This contract illustrates our successful diversification into offshore wind services. And now turning to our numbers on Slide eight. SPEED delivered a solid start to the year with revenue up 8.5% in the first quarter. Organic growth reached plus 21.1% on top of a demanding 6.2% basis of comparison from Q1 last year. In the current macroeconomic context, our fundamentals remain unaltered.
We do continue to benefit from good long term trends in the energy transition and digitalization. In terms of bolt on M and A, we closed two acquisitions and recently signed a new one. Integration of all twenty twenty four acquisitions are progressing as planned. Looking into organic growth by region on Slide nine. Germany continued to deliver very strong growth in Q1, both organically and from recent acquisitions.
Northeastern Europe also delivered a solid performance fueled by grid expansion and energy efficiency projects. France did show resilience against a high comparison basis. Revenue was broadly stable in a more mixed environment. Central Europe was broadly stable too with a continued sequential improvement. Global Services Energy reflected normalization following an exceptional Q1 twenty twenty four, which benefited from a one off shutdown contract.
Overall, this performance underscores the strength and balance of our multi local, multi technical model. So on Slide 10, looking at Germany. Germany is showing elevated momentum as it delivered another outstanding performance in Q1 with total growth of over 27%. Organic growth remained high at 7.2%, while 2024 acquisition provided a significant contribution of nearly 20%. High voltage activities continue to benefit from strong structural demand as the backlog remains at an all time high.
Growth in Building Solutions is mainly driven by data centers, defense and transport infrastructure. In Industry, Robor and OTOZ integration are well advanced, strengthening our position in attractive sectors like wind and pharmaceutical. With continued strong momentum across all divisions, Germany clearly remains our most powerful growth engine. On Slide 11 with France. So the revenue in France was broadly stable with organic growth at minus 2.1% against the highest quarterly comparison basis of 2024.

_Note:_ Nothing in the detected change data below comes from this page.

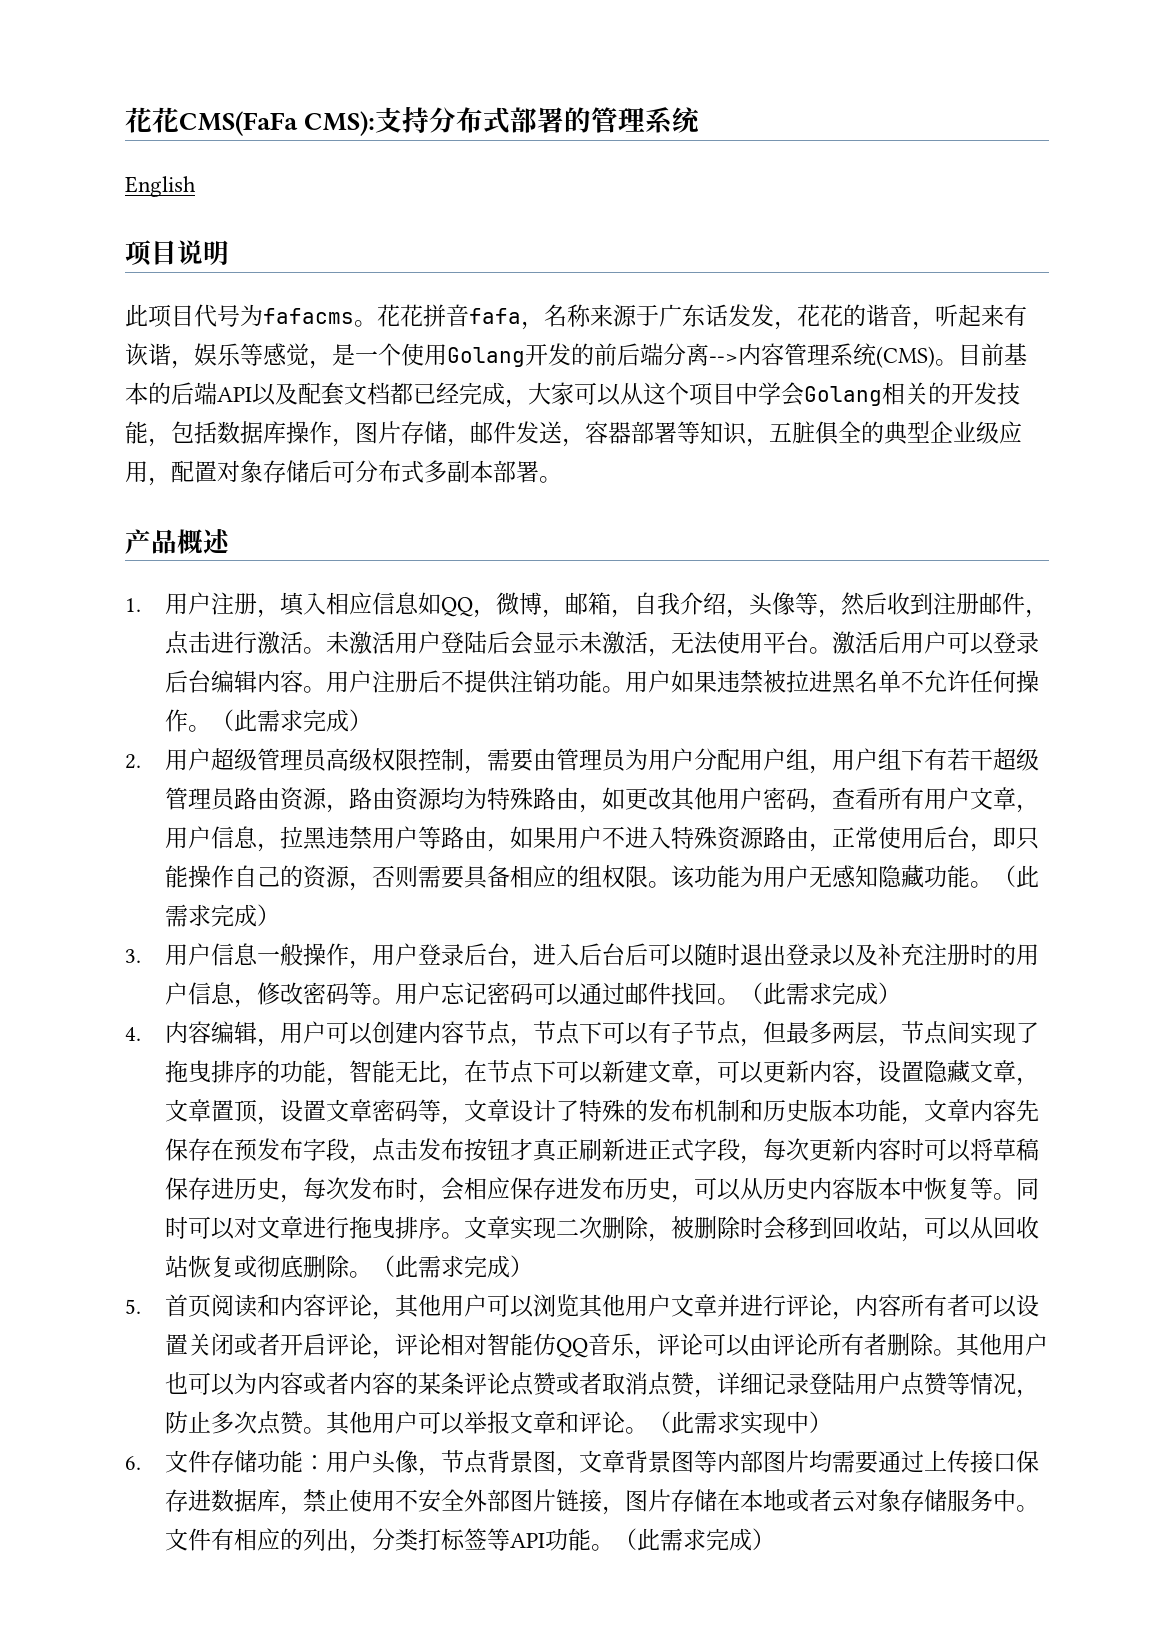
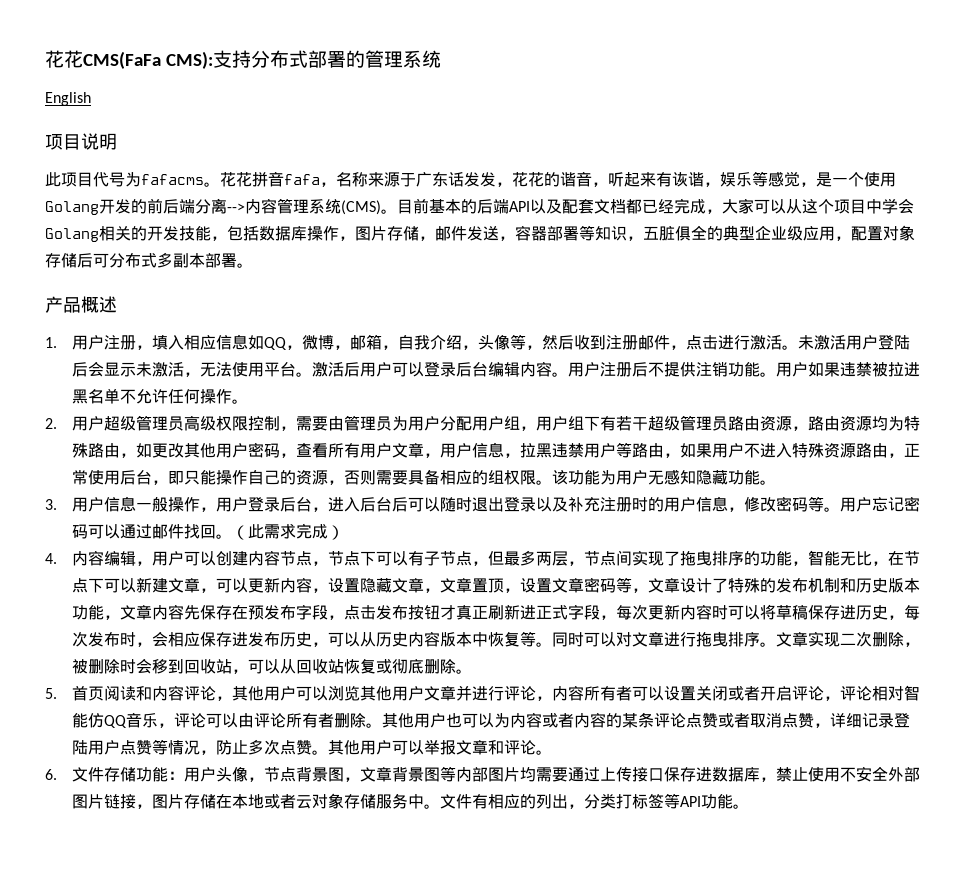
[210,709,372,732] （此需求完成） -> (248, 401) none
[992,865,1039,888] [164,904,280,927] （此需求完成） -> (776, 482) none
[371,1255,533,1278] （此需求完成） -> (472, 671) none
[647,1411,832,1435] （此需求实现中） -> (552, 752) none
[613,1528,775,1551] （此需求完成） -> (749, 806) none

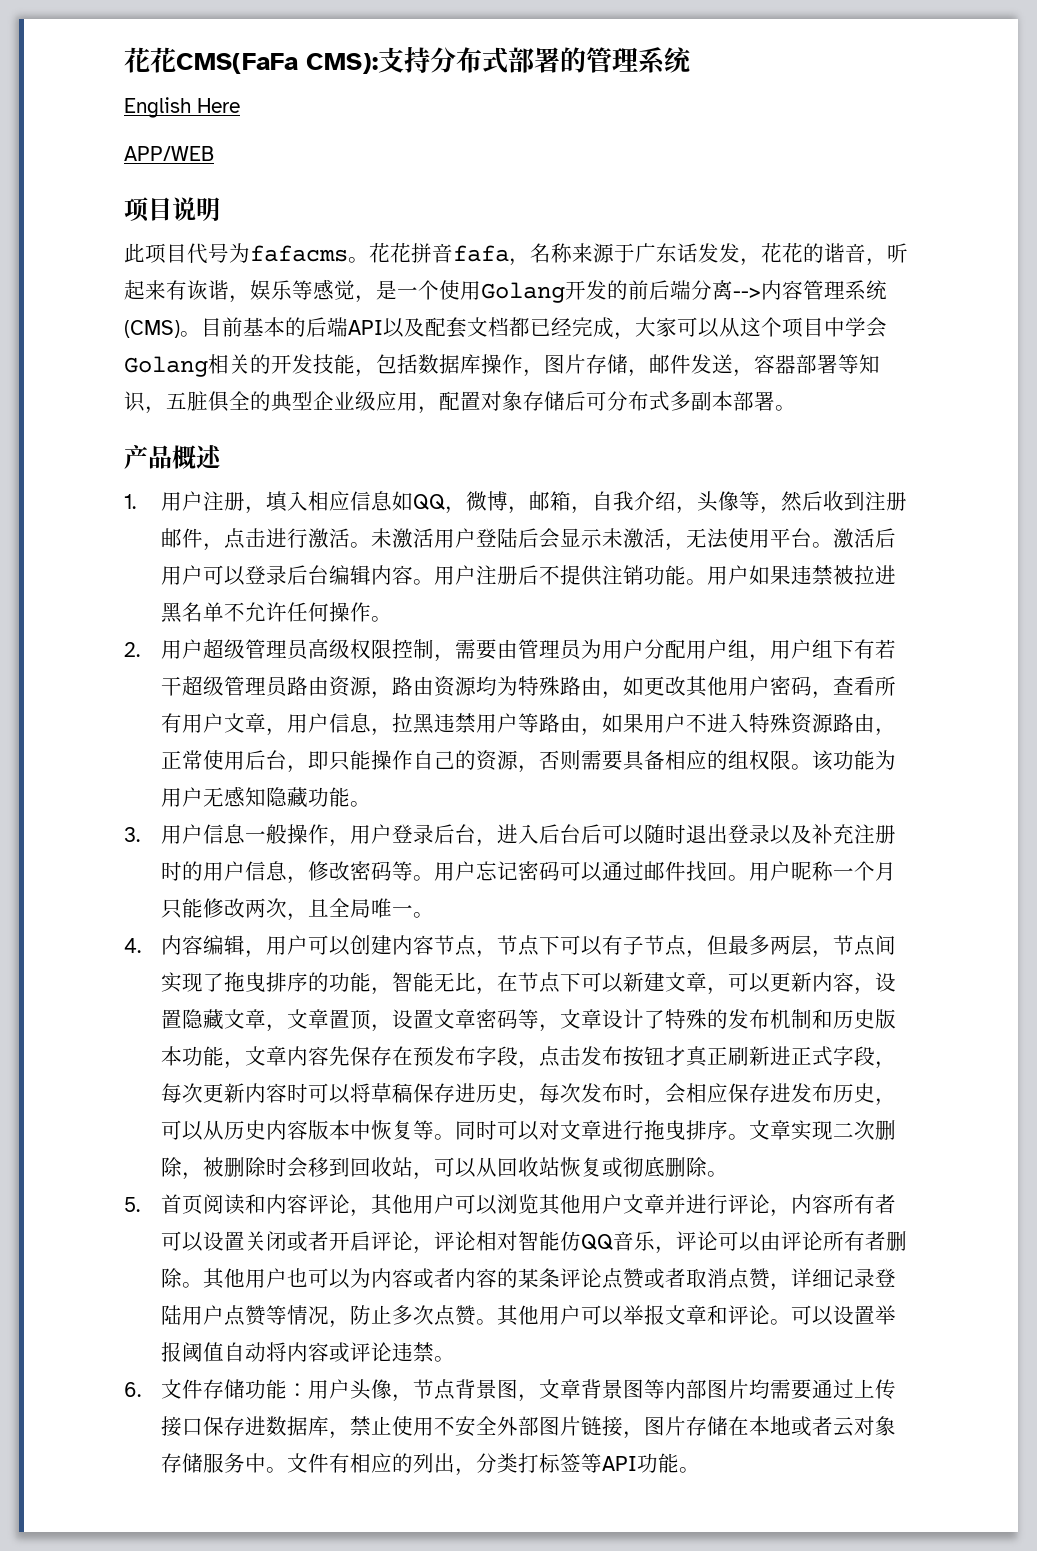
(91, 99) none -> [197,98,240,113] [124,146,214,161] Here // APP/WEB
[231,523,344,540] （此需求完成） -> [749,861,897,881] [161,898,435,921] 用户昵称一个月只能修改两次，且全局唯一。
(552, 752) none -> [791,1305,897,1326] [161,1342,456,1363] 可以设置举报阈值自动将内容或评论违禁。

The overall resilience of our French business reflects its high degree of diversification, the strength of its position and the strong selectivity, there have been more cautious client behaviors in specific markets. In Building Solutions, we remain very selective, prioritizing margins and focusing on higher value added segments such as data centers and health care. Technical Facility Management performed well with new contracts kicking in and churn work holding well. In our City Networks activities, fiber deployment is gradually winding down in areas where rollout has been already completed. Finally, Nuclear Services continued to grow, supported by the Grand Carinaj program in both maintenance and project activities.

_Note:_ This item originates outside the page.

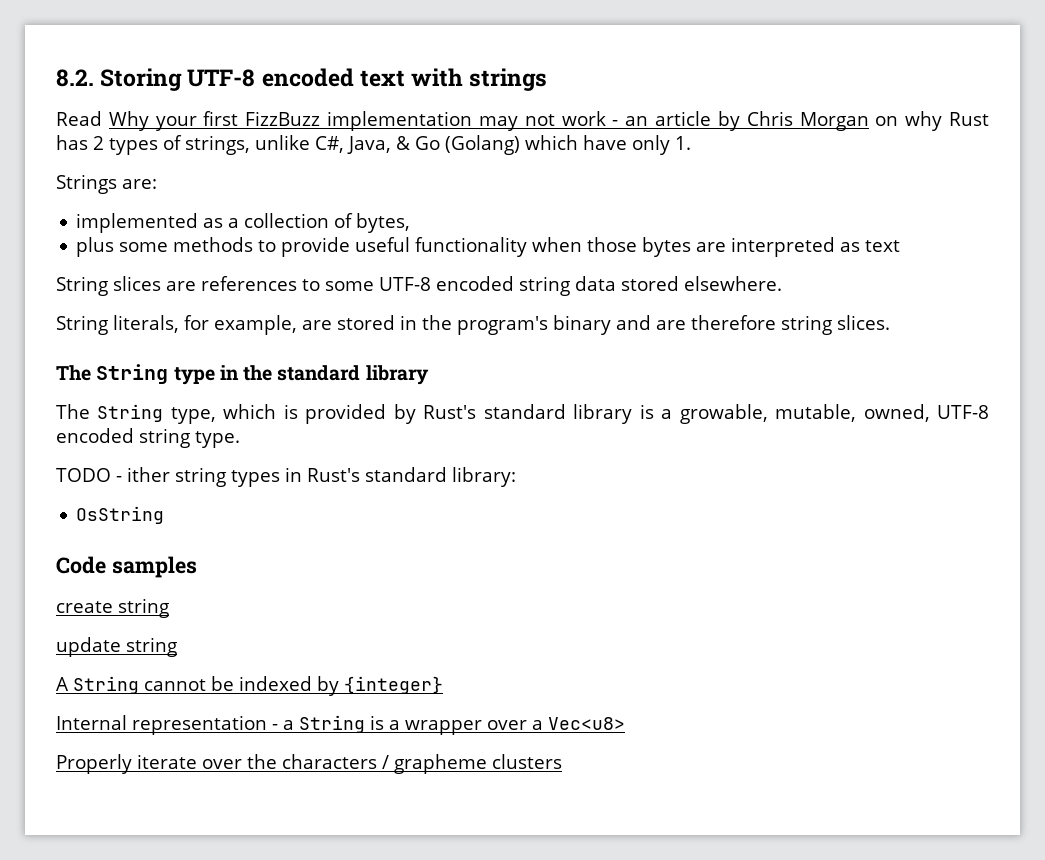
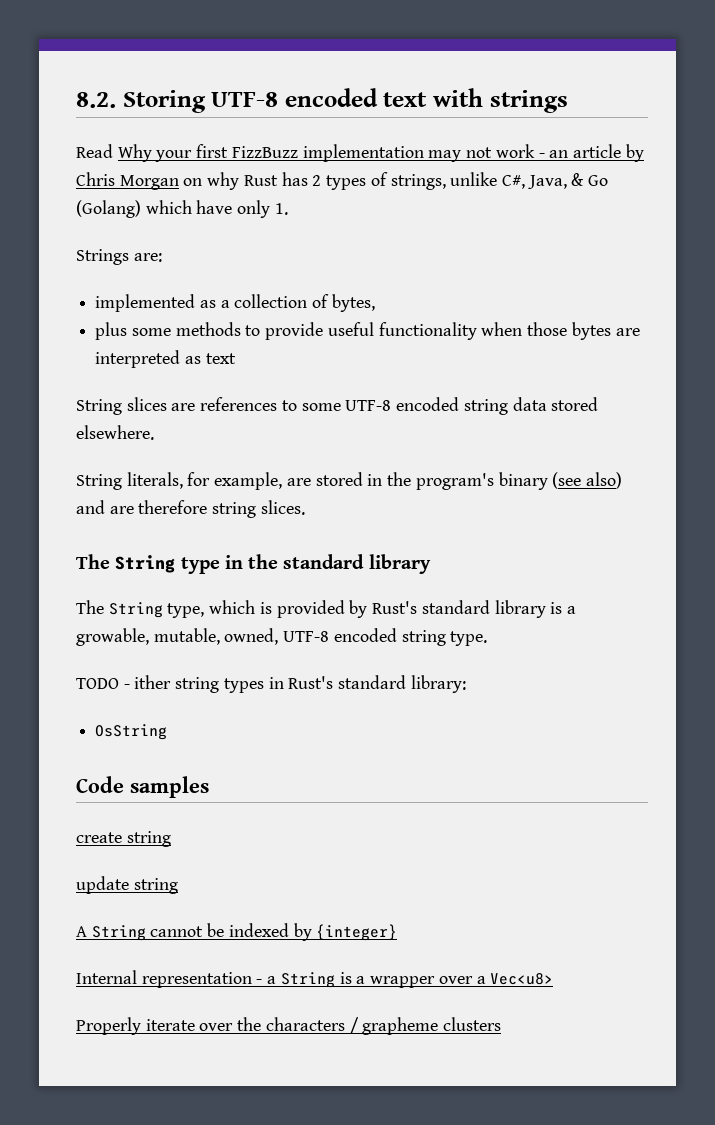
(611, 325) none -> [552,472,622,489] (see also)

Slide 12, Northwestern Europe, where the strong start to the year with an 8.3% growth, including 7.5% organic, driven by robust activity across all our business lines. High voltage activities are currently very strong in The Netherlands, driven by sustained energy transition investment and grid congestion relief projects. Both Building Solutions and ICS performed well, benefiting from strong demand for energy efficient retrofits and data centers. Belgium also delivered solid growth, particularly in health care, commercial real estate and technical Revenue in Central Europe, I’m now on Slide 13, increased slightly with organic growth still negative, but showing a continued sequential improvement quarter after quarter. Poland is well positioned in high voltage and Building Solutions market with production expected to ramp up in H2.
Austria delivered further growth against a particularly high comparison basis from last year’s transport Infrastructure activity. Overall, the region continues to recover steadily, supported by strong order intake. And lastly, in Global Services Energy, revenue declined by minus 10.7% this quarter due to an exceptionally high comparison basis in Q1 twenty twenty four, which had benefited from a one off shutdown maintenance operation. Underlying activities remained solid, supported by strong demand in West Africa and continued expansion in wind. SPE continued to expand its renewable energy offering on the back of the successful integration of the Corel Group.

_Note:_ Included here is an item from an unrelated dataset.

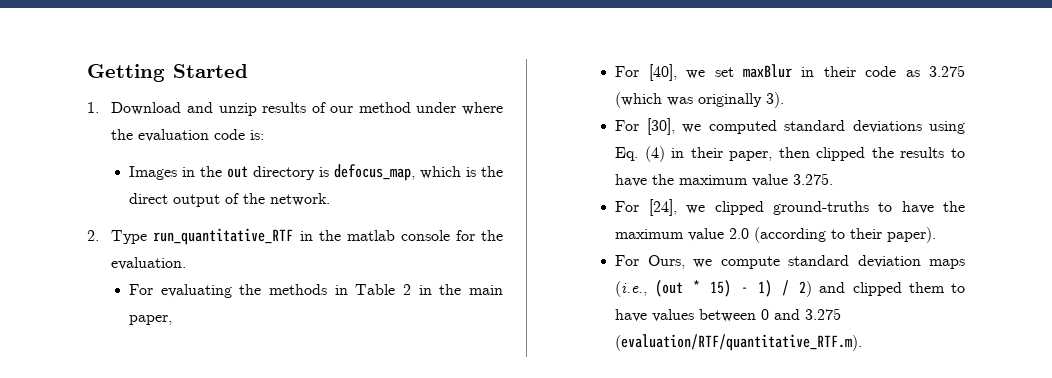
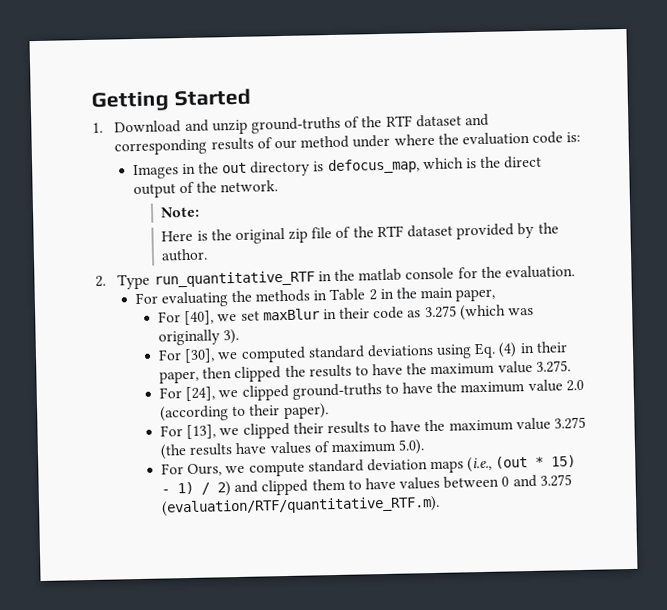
(257, 109) none -> [251,113,489,134] [114,138,208,156] ground-truths of the RTF dataset and corresponding
(330, 199) none -> [160,206,201,218] [161,222,559,245] [161,248,209,262] // Note: // Here is the original zip file of the RTF dataset provided by the author.
(937, 235) none -> [159,416,586,440] [159,439,426,460] // For [13], we clipped their results to have the maximum value 3.275 (the results have values of maximum 5.0).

The segment’s fundamentals are robust with long term contracts ensuring stability. And I will now hand over to Jerome.
Jerome VanOve, Group CFO, SPEA: Thank you, Gauthier, and good morning, everyone. Let’s start with the revenue bridge. SPIES revenue was up plus 8.5% in Q1 twenty twenty five. Organic growth was plus 2.1% against a particularly strong comparison basis in Q1 last year. External growth contributed plus 6.7% or the equivalent of EUR 146,000,000, with the full year effect on one hand of the acquisitions closed in 2024, contributing for €137,000,000 and on the other hand, the two ones which have been closed in Q1 twenty twenty five contributing for €9,000,000 in such quarter.
The minus 0.3% disposal impact reflects the divestiture of a small subscale and low value added IT support activity in Belgium. This business generated circa EUR 20,000,000 revenue last year. Currency effects were neglectable this quarter. Overall, these figures reflect the strength and balance of our growth model. On the next slide, you can see the quarterly evolution of our organic growth.
Our Q1 performance should be bred in light of the very high comparison basis from Q1 twenty twenty four, which had recorded the strongest quarterly organic growth of the year at 6.2%. This base effect is visible in France and particularly at GSE, which had recorded a very high level of activity last year with a plus 43.7% organic growth on that segment. As we progress into the year, comparison basis will become easier. Moving to M and A. In Q1, we continued to deliver on our external growth strategy.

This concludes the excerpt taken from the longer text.